«Rebelles»: l'affaire est dans la boîte

La pulsion vitale du film repose sur le trio de choc formé d’actrices qui se démarquent autant par leur singularité physique que par leur bonne humeur contagieuse.
Axia Films La pulsion vitale du film repose sur le trio de choc formé d’actrices qui se démarquent autant par leur singularité physique que par leur bonne humeur contagieuse.

De Quentin Tarantino, et surtout de son influence sur le cinéma contemporain, on dit parfois : souvent imité, rarement égalé. La chose apparaît une fois de plus évidente devant Rebelles, d’Allan Mauduit (Vilaine), dans la mesure où cette manière jubilatoire, et cinéphilique, d’aborder la violence se conjugue plus facilement à Brooklyn qu’à Boulogne-sur-Mer.

On aurait pourtant tort de bouder son plaisir, d’autant plus que la volonté du cinéaste de tricoter un curieux western sous les ciels cotonneux du Pas-de-Calais (avec pastiche musical réussi du compositeur Ludovic Bource) s’avère une idée tonifiante. Dans un style parfois outrancier, bien au-delà des limites du vraisemblable, les rebondissements sont aussi farfelus que macabres, une cascade d’absurdités provoquées par trois personnages féminins qui galèrent beaucoup trop pour jouer aux amazones.

Derrière ses lunettes fumées et son manteau de fourrure à la vulgarité aveuglante, Sandra (Cécile de France) ressemble à une recrue recalée des Charlie’s Angels. Ce n’est pas de gaieté de cœur qu’elle revient dans son patelin, ex-miss régionale partie dans le sud du pays en pleine gloire, et de retour avec un œil au beurre noir. Pour survivre, elle ne trouve rien de mieux qu’un boulot dans une usine de conserves de poissons, renouant avec une copine de jeunesse, Marilyn (Audrey Lamy), travaillant aussi aux côtés de Nadine (Yolande Moreau), dont les dettes minent le moral de sa famille.

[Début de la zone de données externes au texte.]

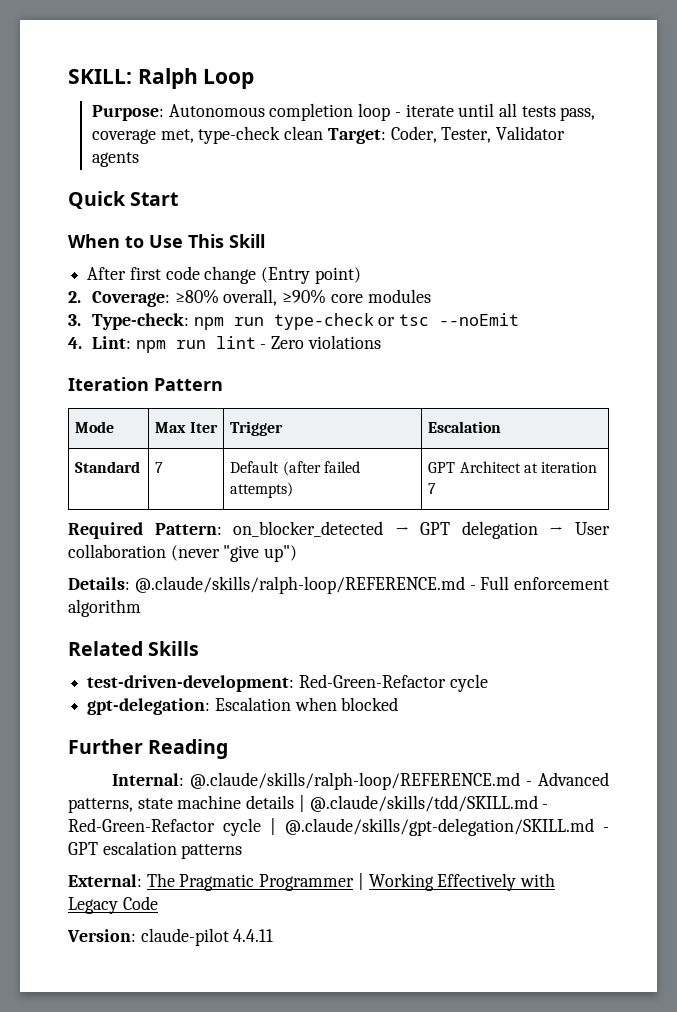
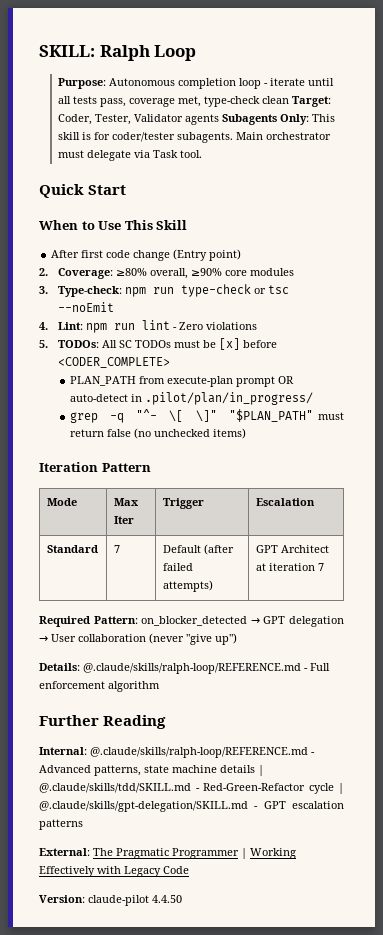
- Purpose: Autonomous completion loop - iterate until all tests pass, coverage met, type-check clean Target: Coder, Tester, Validator agents
+ Purpose: Autonomous completion loop - iterate until all tests pass, coverage met, type-check clean Target: Coder, Tester, Validator agents Subagents Only: This skill is for coder/tester subagents. Main orchestrator must delegate via Task tool.
+ 5. TODOs: All SC TODOs must be [x] before <CODER_COMPLETE>
+ PLAN_PATH from execute-plan prompt OR auto-detect in .pilot/plan/in_progress/
+ grep -q "^- \[ \]" "$PLAN_PATH" must return false (no unchecked items)
- Related Skills
- test-driven-development: Red-Green-Refactor cycle
- gpt-delegation: Escalation when blocked
- Version: claude-pilot 4.4.11
+ Version: claude-pilot 4.4.50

Cette beauté flamboyante, le patron de l’usine n’y est pas insensible, mais Sandra décide de repousser (violemment) ses avances de goujat, provoquant ainsi sa mort, et le désarroi de ses camarades d’infortune, toutes subjuguées devant le fric qu’il conservait dans un sac de sports. L’occasion était trop belle, mais cet argent qui ne leur appartient pas, d’autres le cherchent désespérément : la police, un truand local, et des crapules venant de Belgique qui n’entendent pas non plus à rire. Entre une victime réduite à l’état de conserve, des braquages dans des lieux de misère et des mensonges à la chaîne pour sauver leur peau, ces guerrières improbables devront se serrer les coudes pour éviter un bain de sang.

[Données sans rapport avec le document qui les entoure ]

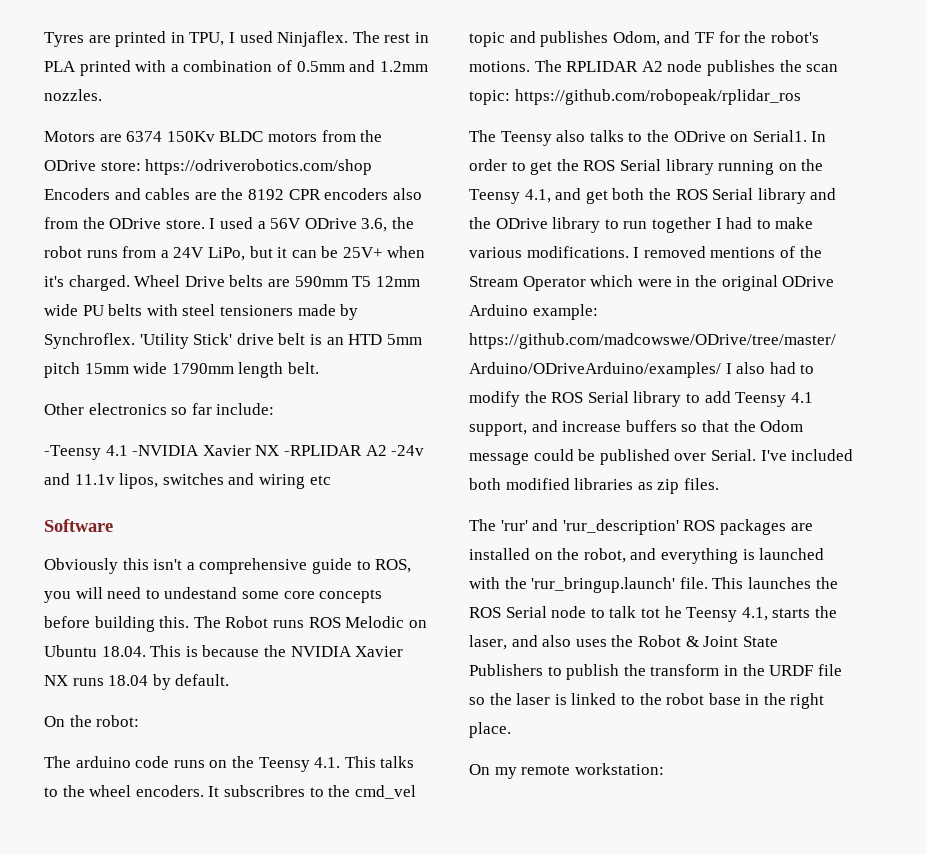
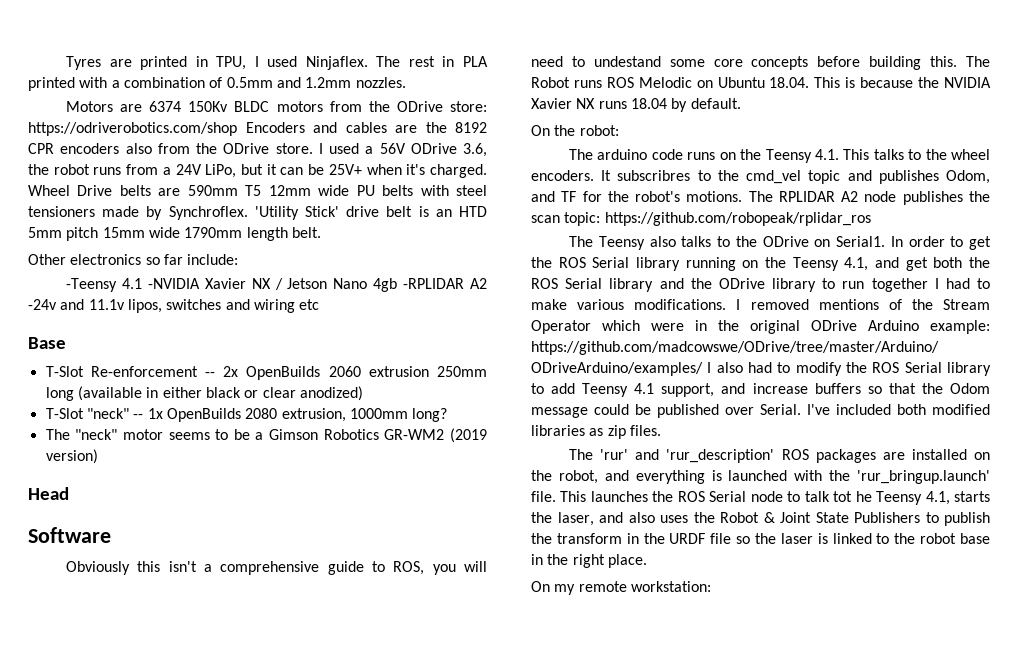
- -Teensy 4.1 -NVIDIA Xavier NX -RPLIDAR A2 -24v and 11.1v lipos, switches and wiring etc
+ -Teensy 4.1 -NVIDIA Xavier NX / Jetson Nano 4gb -RPLIDAR A2 -24v and 11.1v lipos, switches and wiring etc
+ Base
+ T-Slot Re-enforcement -- 2x OpenBuilds 2060 extrusion 250mm long (available in either black or clear anodized)
+ T-Slot "neck" -- 1x OpenBuilds 2080 extrusion, 1000mm long?
+ The "neck" motor seems to be a Gimson Robotics GR-WM2 (2019 version)
+ Head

Allan Mauduit n’accorde aucun répit au spectateur, multipliant les pirouettes pour souder l’amitié forcée de trois femmes prisonnières d’un boulot exigeant et routinier, empêtrées aussi dans une misère morale peuplée de créanciers à leurs trousses, de policiers véreux, de gestionnaires pré-#MoiAussi ou de conjoints sans envergure. C’est donc un véritable électrochoc qu’elles font subir à cet environnement sans beauté particulière, où les règlements de compte et les carnages font rarement partie du paysage.

Entre deux petits morceaux de bravoure (dont la mort accidentelle du patron agresseur par où il a péché…), la pulsion vitale de Rebelles repose sur le trio de choc formé d’actrices qui se démarquent autant par leur singularité physique que par leur bonne humeur contagieuse. Si Cécile de France fait tourner les têtes, c’est aussi pour sa formidable assurance, rehaussée par ses apparats de pacotille, parfois qualifiée de « Miss France des casse-couilles » par une Audrey Lamy dont l’énergie comique ne fléchit jamais. Entre ces deux archétypes, Yolande Moreau joue de nouveau, et à merveille, son numéro de clown triste qui n’est pas sans rappeler celui qu’elle défendait si bien dans le tout aussi délirant Louise Michel, de Gustave Kervern et Benoît Delépine.

La classe ouvrière française ne sort ni grandie ni même vengée de cet exercice de style servant des recettes éprouvées. Allan Mauduit les sert tout de même de belle manière, et avec un large sourire.

Rebelles

★★★ 1/2

Comédie policière d’Allan Mauduit. Avec Cécile de France, Yolande Moreau, Audrey Lamy, Simon Abkarian. France, 2019, 88 minutes.